*** Opening of THE DATA ***
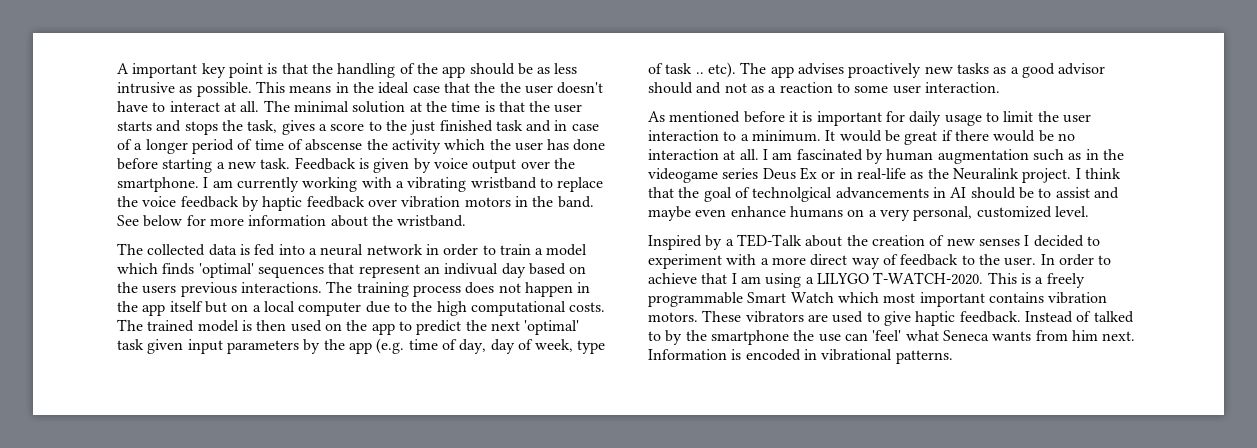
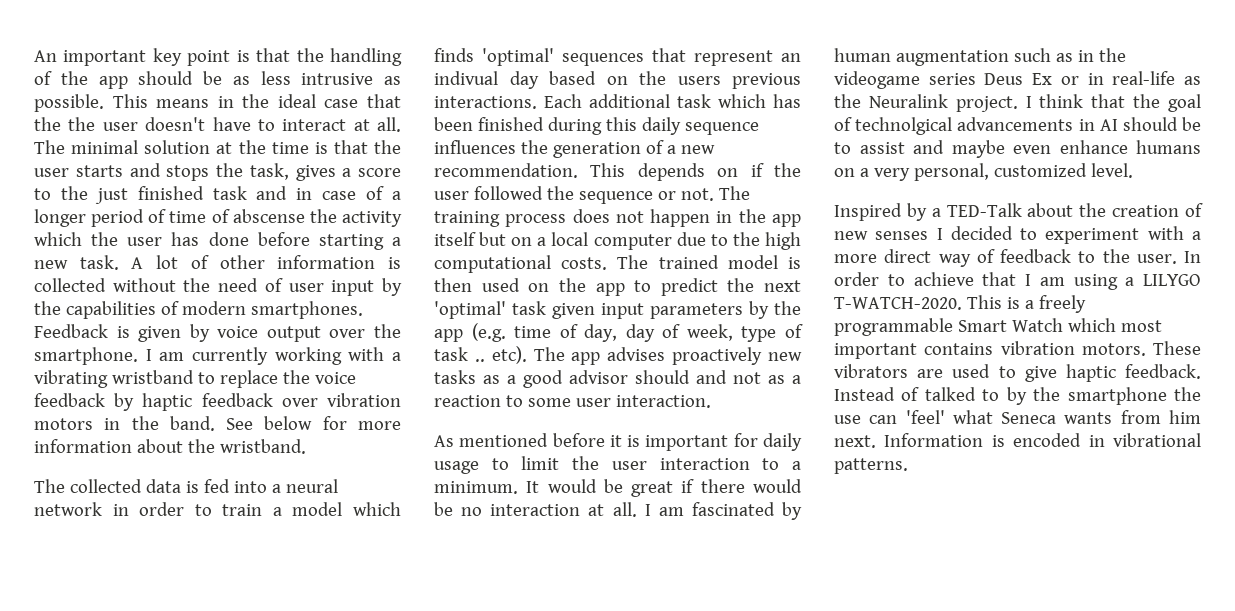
[117,63,129,74] A -> [34,50,57,62] An
(291, 163) none -> [131,255,401,269] [34,278,403,296] [34,301,363,319] A lot of other information is collected without the need of user input by the capabilities of modern smartphones.
(322, 287) none -> [544,94,801,108] [434,117,759,135] [434,140,715,158] [434,163,801,181] [434,186,714,204] Each additional task which has been finished during this daily sequence influences the generation of a new recommendation. This depends on if the user followed the sequence or not.

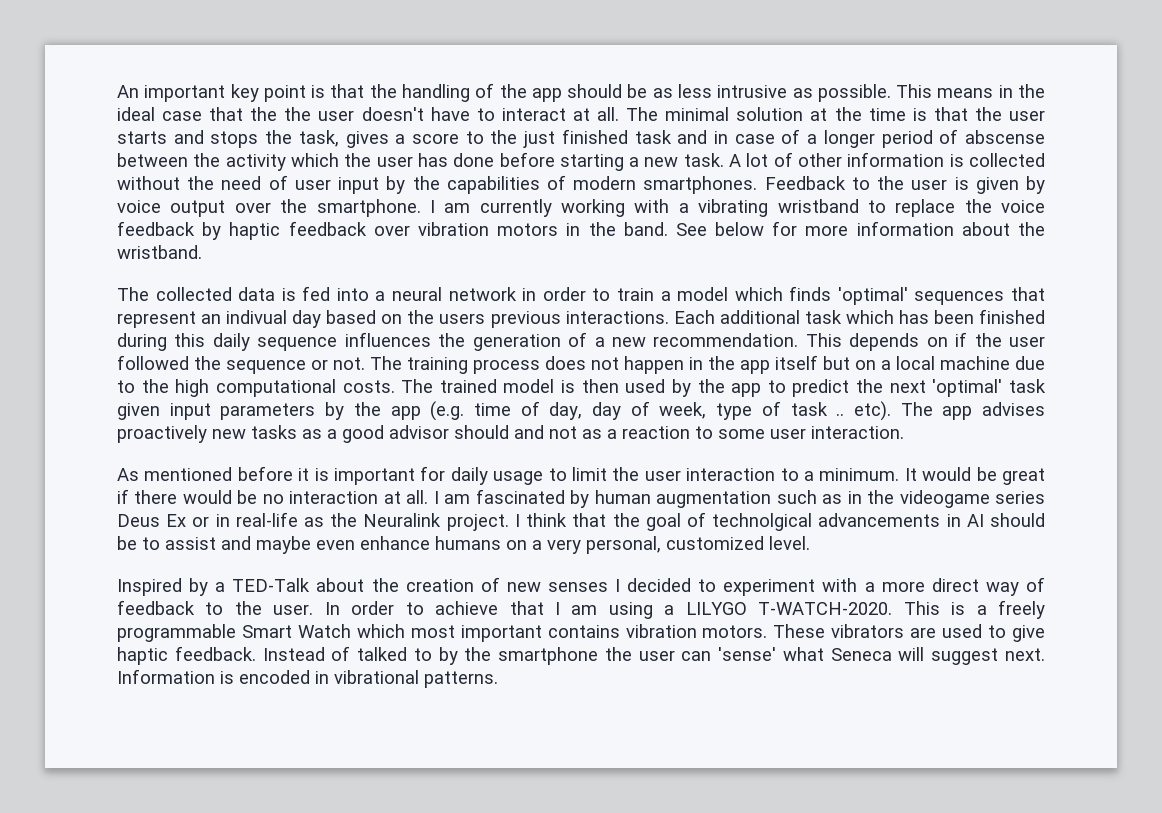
[169,209,305,223] time of abscense -> [964,130,1045,144] [117,153,188,167] abscense between
(108, 331) none -> [851,176,948,190] to the user
[593,234,672,250] computer -> [940,356,1010,370] machine
[528,283,550,292] on -> [671,379,691,397] by
[834,410,1201,424] use can 'feel' what Seneca wants from him -> [638,647,999,665] user can 'sense' what Seneca will suggest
*** Close of THE DATA ***
AIM OF THE EXERCISE. Reproduce the data above line for line, from its first line through the line containing "[528,283,550,292] on -> [671,379,691,397] by", both ends included, with the pictures omitted and nothing more.

EXERCISE OUTPUT.
[117,63,129,74] A -> [34,50,57,62] An
(291, 163) none -> [131,255,401,269] [34,278,403,296] [34,301,363,319] A lot of other information is collected without the need of user input by the capabilities of modern smartphones.
(322, 287) none -> [544,94,801,108] [434,117,759,135] [434,140,715,158] [434,163,801,181] [434,186,714,204] Each additional task which has been finished during this daily sequence influences the generation of a new recommendation. This depends on if the user followed the sequence or not.

[169,209,305,223] time of abscense -> [964,130,1045,144] [117,153,188,167] abscense between
(108, 331) none -> [851,176,948,190] to the user
[593,234,672,250] computer -> [940,356,1010,370] machine
[528,283,550,292] on -> [671,379,691,397] by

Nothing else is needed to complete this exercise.